» Work instructions: Provide an exact copy of the data, excluding the images.

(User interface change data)
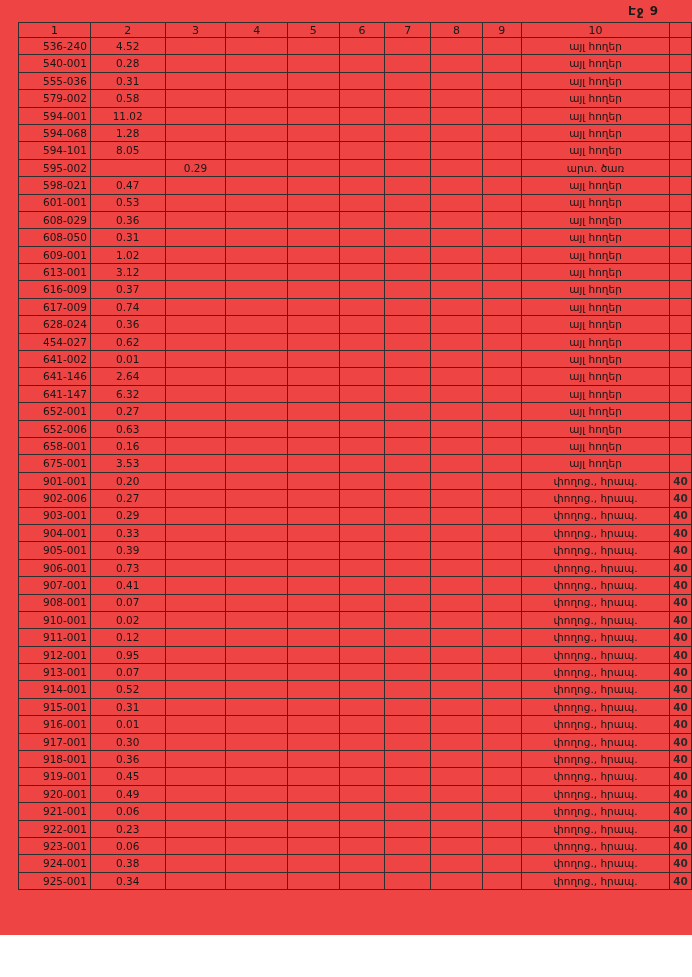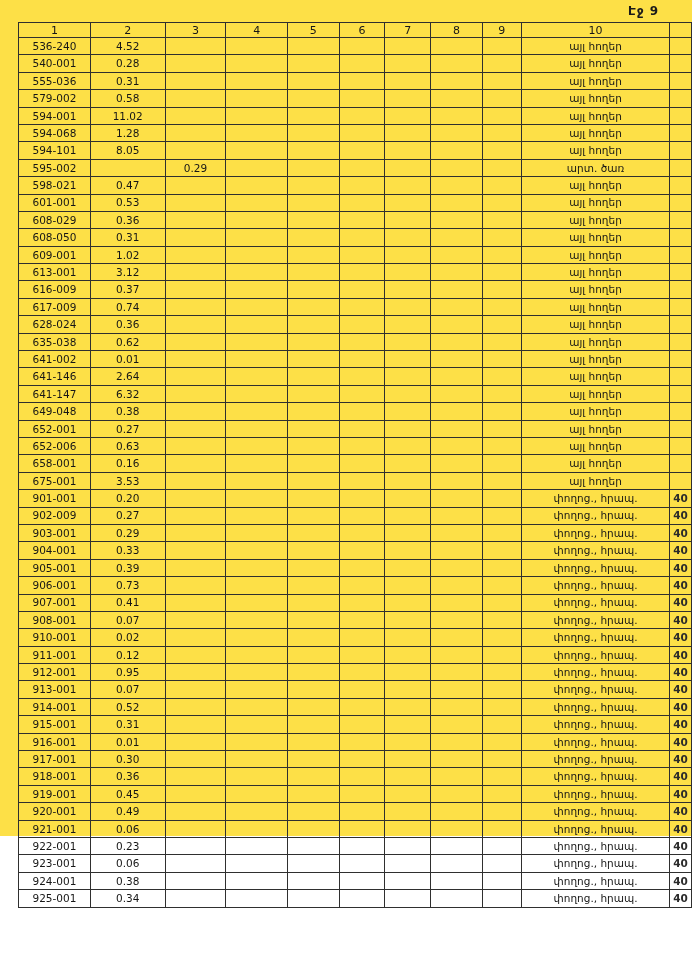--- a/index.html
+++ b/index.html
@@ -11,22 +11,22 @@
     width: 692px;
     height: 977px;
     position: relative;
     font-family: "DejaVu Sans", "Liberation Sans", sans-serif;
     color: #161616;
     overflow: hidden;
   }
   .page {
     position: relative;
     width: 692px;
-    height: 836px;
-    background: #fde047;
+    height: 935px;
+    background: #ef4444;
   }
   .page-label {
     position: absolute;
     top: 4px;
     left: 628px;
     font-size: 12px;
     font-weight: bold;
     letter-spacing: 1px;
     color: #1a1a1a;
   }
@@ -47,21 +47,21 @@
     overflow: hidden;
     white-space: nowrap;
     vertical-align: middle;
   }
   table.grid th {
     font-weight: normal;
     text-align: center;
     font-size: 11px;
     height: 14px;
   }
-  td.code { text-align: center; padding-left: 4px; }
+  td.code { text-align: right; padding-left: 4px; }
   td.num  { text-align: center; }
   td.use  { text-align: center; padding-left: 6px; }
   th.mark, td.mark {
     border: none;
     background: transparent;
     font-size: 8.5px;
     color: #2b2b2b;
     text-align: left;
     padding: 0 0 0 7px;
     font-weight: bold;
@@ -318,21 +318,21 @@
           <td class="num"></td>
           <td class="num"></td>
           <td class="num"></td>
           <td class="num"></td>
           <td class="num"></td>
           <td class="num"></td>
           <td class="use">այլ հողեր</td>
           <td class="mark"></td>
         </tr>
         <tr>
-          <td class="code">635-038</td>
+          <td class="code">454-027</td>
           <td class="num">0.62</td>
           <td class="num"></td>
           <td class="num"></td>
           <td class="num"></td>
           <td class="num"></td>
           <td class="num"></td>
           <td class="num"></td>
           <td class="num"></td>
           <td class="use">այլ հողեր</td>
           <td class="mark"></td>
@@ -370,33 +370,20 @@
           <td class="num"></td>
           <td class="num"></td>
           <td class="num"></td>
           <td class="num"></td>
           <td class="num"></td>
           <td class="num"></td>
           <td class="use">այլ հողեր</td>
           <td class="mark"></td>
         </tr>
         <tr>
-          <td class="code">649-048</td>
-          <td class="num">0.38</td>
-          <td class="num"></td>
-          <td class="num"></td>
-          <td class="num"></td>
-          <td class="num"></td>
-          <td class="num"></td>
-          <td class="num"></td>
-          <td class="num"></td>
-          <td class="use">այլ հողեր</td>
-          <td class="mark"></td>
-        </tr>
-        <tr>
           <td class="code">652-001</td>
           <td class="num">0.27</td>
           <td class="num"></td>
           <td class="num"></td>
           <td class="num"></td>
           <td class="num"></td>
           <td class="num"></td>
           <td class="num"></td>
           <td class="num"></td>
           <td class="use">այլ հողեր</td>
@@ -448,21 +435,21 @@
           <td class="num"></td>
           <td class="num"></td>
           <td class="num"></td>
           <td class="num"></td>
           <td class="num"></td>
           <td class="num"></td>
           <td class="use">փողոց., հրապ.</td>
           <td class="mark">40</td>
         </tr>
         <tr>
-          <td class="code">902-009</td>
+          <td class="code">902-006</td>
           <td class="num">0.27</td>
           <td class="num"></td>
           <td class="num"></td>
           <td class="num"></td>
           <td class="num"></td>
           <td class="num"></td>
           <td class="num"></td>
           <td class="num"></td>
           <td class="use">փողոց., հրապ.</td>
           <td class="mark">40</td>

» The answer:
--- a/index.html
+++ b/index.html
@@ -11,22 +11,22 @@
     width: 692px;
     height: 977px;
     position: relative;
     font-family: "DejaVu Sans", "Liberation Sans", sans-serif;
     color: #161616;
     overflow: hidden;
   }
   .page {
     position: relative;
     width: 692px;
-    height: 836px;
-    background: #fde047;
+    height: 935px;
+    background: #ef4444;
   }
   .page-label {
     position: absolute;
     top: 4px;
     left: 628px;
     font-size: 12px;
     font-weight: bold;
     letter-spacing: 1px;
     color: #1a1a1a;
   }
@@ -47,21 +47,21 @@
     overflow: hidden;
     white-space: nowrap;
     vertical-align: middle;
   }
   table.grid th {
     font-weight: normal;
     text-align: center;
     font-size: 11px;
     height: 14px;
   }
-  td.code { text-align: center; padding-left: 4px; }
+  td.code { text-align: right; padding-left: 4px; }
   td.num  { text-align: center; }
   td.use  { text-align: center; padding-left: 6px; }
   th.mark, td.mark {
     border: none;
     background: transparent;
     font-size: 8.5px;
     color: #2b2b2b;
     text-align: left;
     padding: 0 0 0 7px;
     font-weight: bold;
@@ -318,21 +318,21 @@
           <td class="num"></td>
           <td class="num"></td>
           <td class="num"></td>
           <td class="num"></td>
           <td class="num"></td>
           <td class="num"></td>
           <td class="use">այլ հողեր</td>
           <td class="mark"></td>
         </tr>
         <tr>
-          <td class="code">635-038</td>
+          <td class="code">454-027</td>
           <td class="num">0.62</td>
           <td class="num"></td>
           <td class="num"></td>
           <td class="num"></td>
           <td class="num"></td>
           <td class="num"></td>
           <td class="num"></td>
           <td class="num"></td>
           <td class="use">այլ հողեր</td>
           <td class="mark"></td>
@@ -370,33 +370,20 @@
           <td class="num"></td>
           <td class="num"></td>
           <td class="num"></td>
           <td class="num"></td>
           <td class="num"></td>
           <td class="num"></td>
           <td class="use">այլ հողեր</td>
           <td class="mark"></td>
         </tr>
         <tr>
-          <td class="code">649-048</td>
-          <td class="num">0.38</td>
-          <td class="num"></td>
-          <td class="num"></td>
-          <td class="num"></td>
-          <td class="num"></td>
-          <td class="num"></td>
-          <td class="num"></td>
-          <td class="num"></td>
-          <td class="use">այլ հողեր</td>
-          <td class="mark"></td>
-        </tr>
-        <tr>
           <td class="code">652-001</td>
           <td class="num">0.27</td>
           <td class="num"></td>
           <td class="num"></td>
           <td class="num"></td>
           <td class="num"></td>
           <td class="num"></td>
           <td class="num"></td>
           <td class="num"></td>
           <td class="use">այլ հողեր</td>
@@ -448,21 +435,21 @@
           <td class="num"></td>
           <td class="num"></td>
           <td class="num"></td>
           <td class="num"></td>
           <td class="num"></td>
           <td class="num"></td>
           <td class="use">փողոց., հրապ.</td>
           <td class="mark">40</td>
         </tr>
         <tr>
-          <td class="code">902-009</td>
+          <td class="code">902-006</td>
           <td class="num">0.27</td>
           <td class="num"></td>
           <td class="num"></td>
           <td class="num"></td>
           <td class="num"></td>
           <td class="num"></td>
           <td class="num"></td>
           <td class="num"></td>
           <td class="use">փողոց., հրապ.</td>
           <td class="mark">40</td>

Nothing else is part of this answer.